--- Records for this task ---

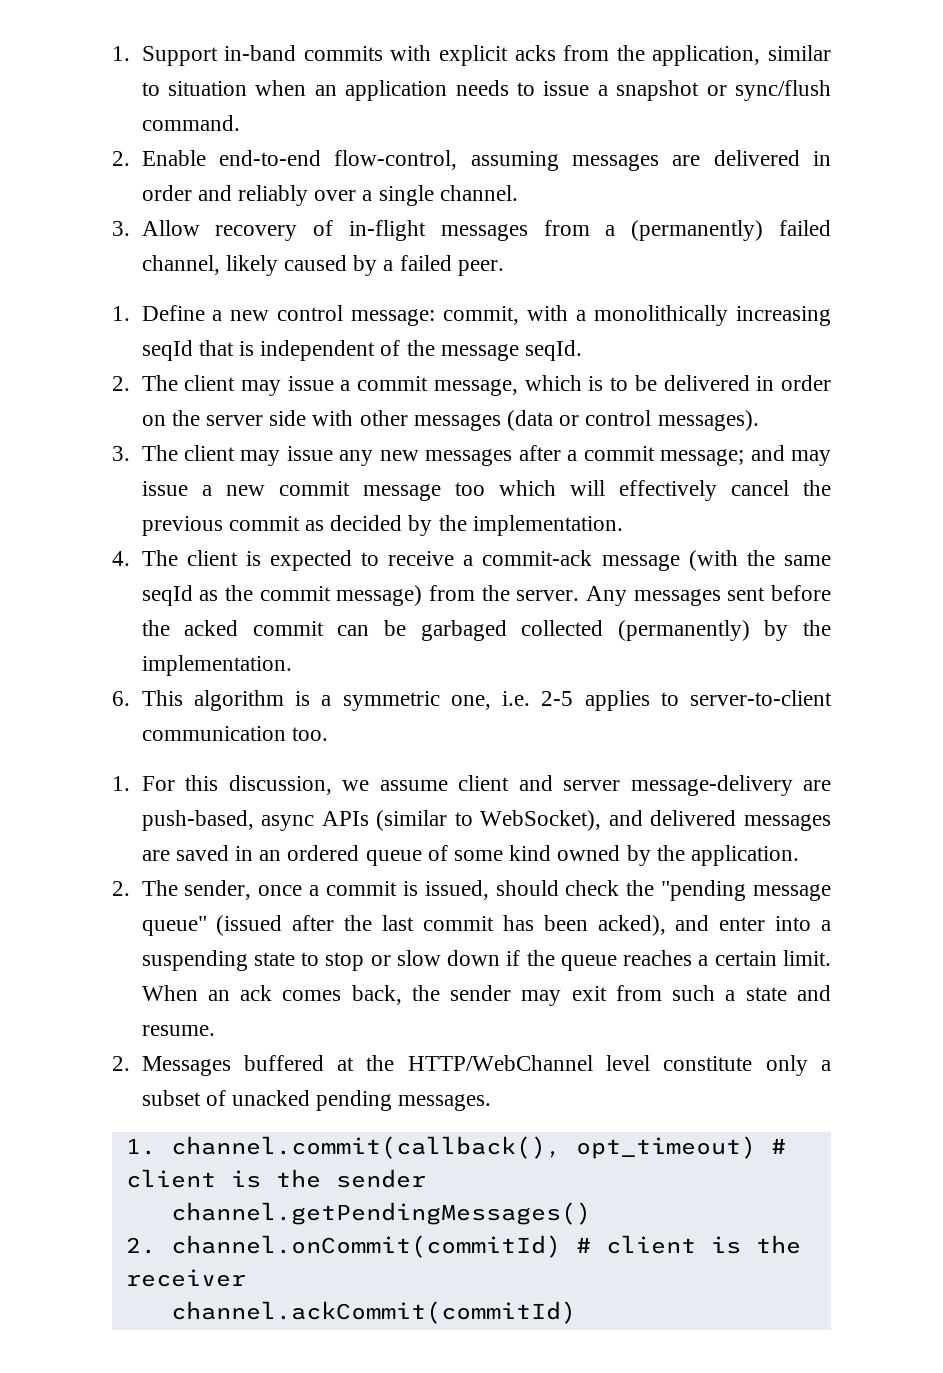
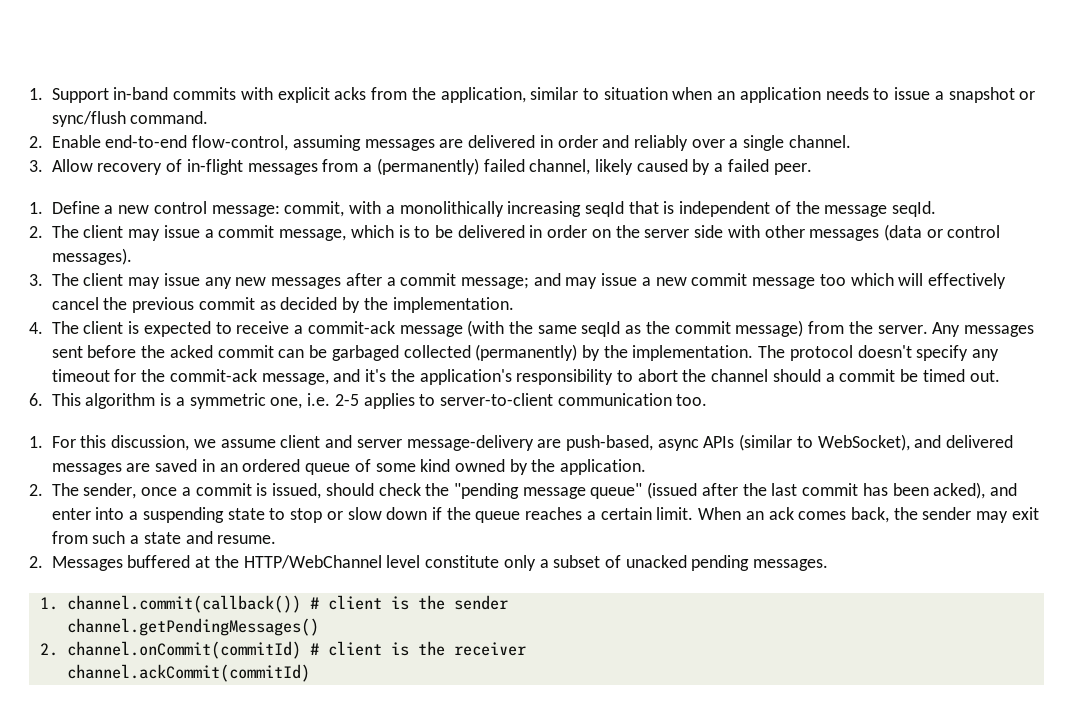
(292, 665) none -> [758,345,1000,361] [51,369,1000,385] The protocol doesn't specify any timeout for the commit-ack message, and it's the application's responsibility to abort the channel should a commit be timed out.
[170,1136,756,1159] channel.commit(callback(), opt_timeout) -> [66,595,301,613] channel.commit(callback())

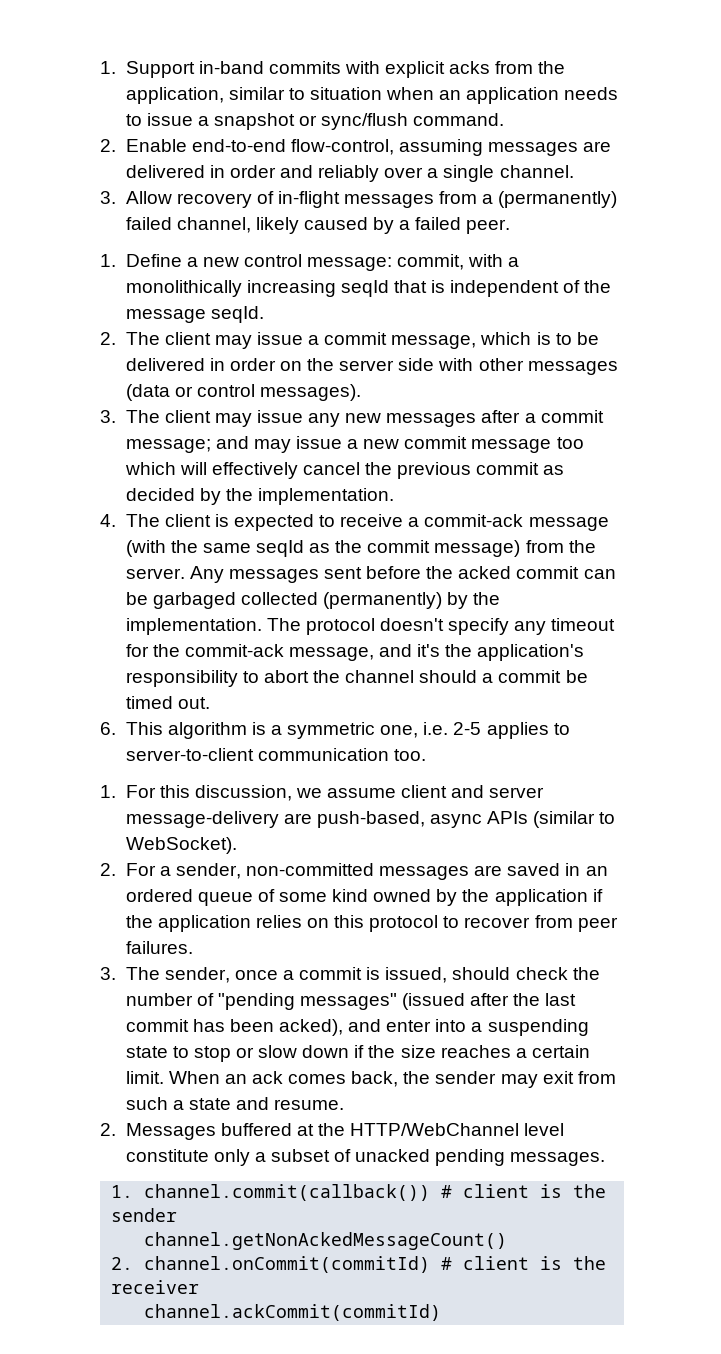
[817,434,1014,451] WebSocket), and delivered -> [125,837,237,854] [100,863,374,879] WebSocket). // 2. For a sender, non-committed
[560,459,647,475] [29,484,43,496] application. // 2. -> [494,889,603,906] [125,915,618,932] [125,941,193,954] [100,967,116,980] application if the application relies on this protocol to recover from peer failures. // 3.
[454,483,643,499] "pending message queue" -> [125,993,397,1010] number of "pending messages"
[475,511,521,523] queue -> [400,1045,436,1058] size
[66,618,319,636] channel.getPendingMessages() -> [144,1232,508,1250] channel.getNonAckedMessageCount()

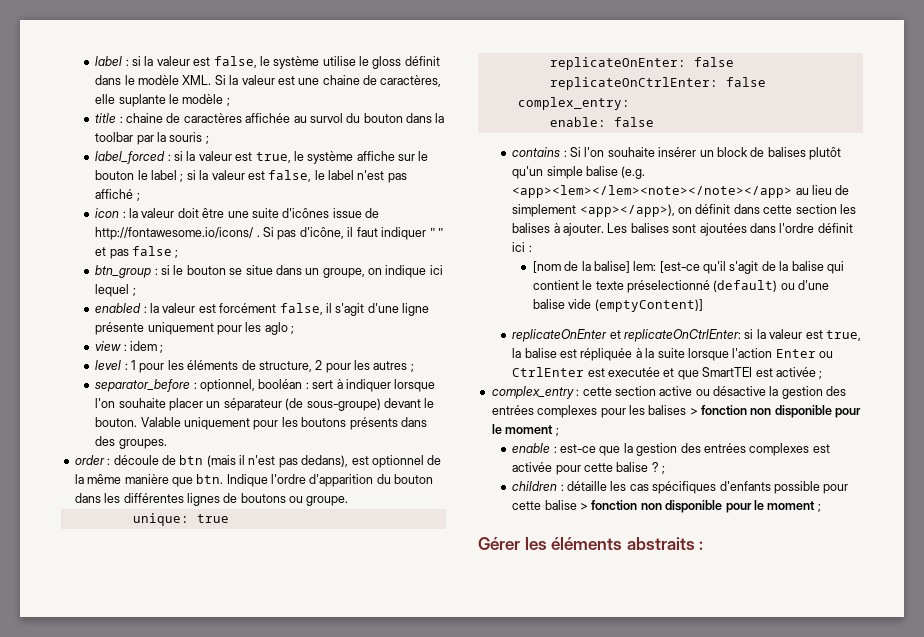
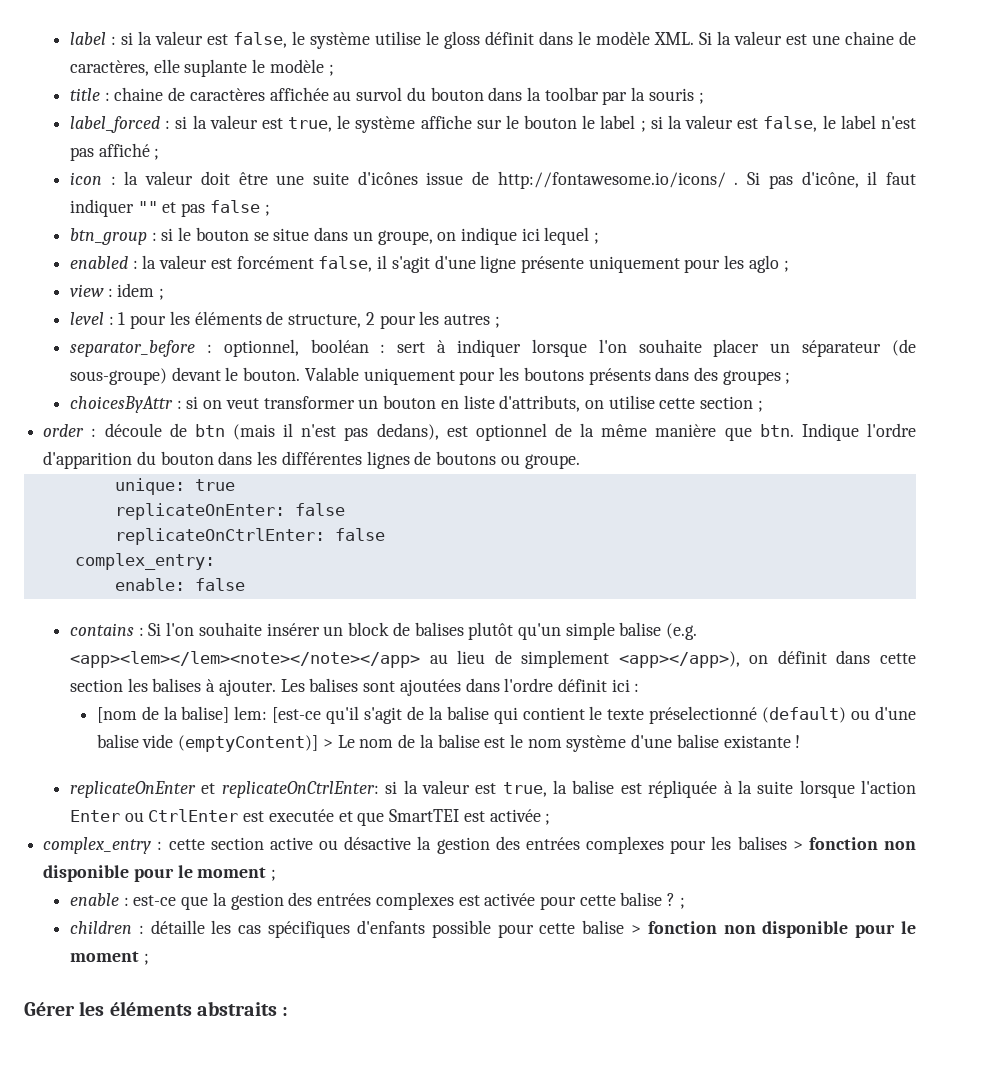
[118,439,167,449] groupes. -> [722,370,791,385] [70,395,763,413] groupes ; // choicesByAttr : si on veut transformer un bouton en liste d'attributs, on utilise cette section ;
(703, 305) none -> [322,734,801,752] > Le nom de la balise est le nom système d'une balise existante !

---

Would you print, exactly as written, every line above from the one holding "[817,434,1014,451] WebSocket), and" through the one holding "[560,459,647,475] [29,484,43,496] application.", with both included and no other lines?

*Written answer*:
[817,434,1014,451] WebSocket), and delivered -> [125,837,237,854] [100,863,374,879] WebSocket). // 2. For a sender, non-committed
[560,459,647,475] [29,484,43,496] application. // 2. -> [494,889,603,906] [125,915,618,932] [125,941,193,954] [100,967,116,980] application if the application relies on this protocol to recover from peer failures. // 3.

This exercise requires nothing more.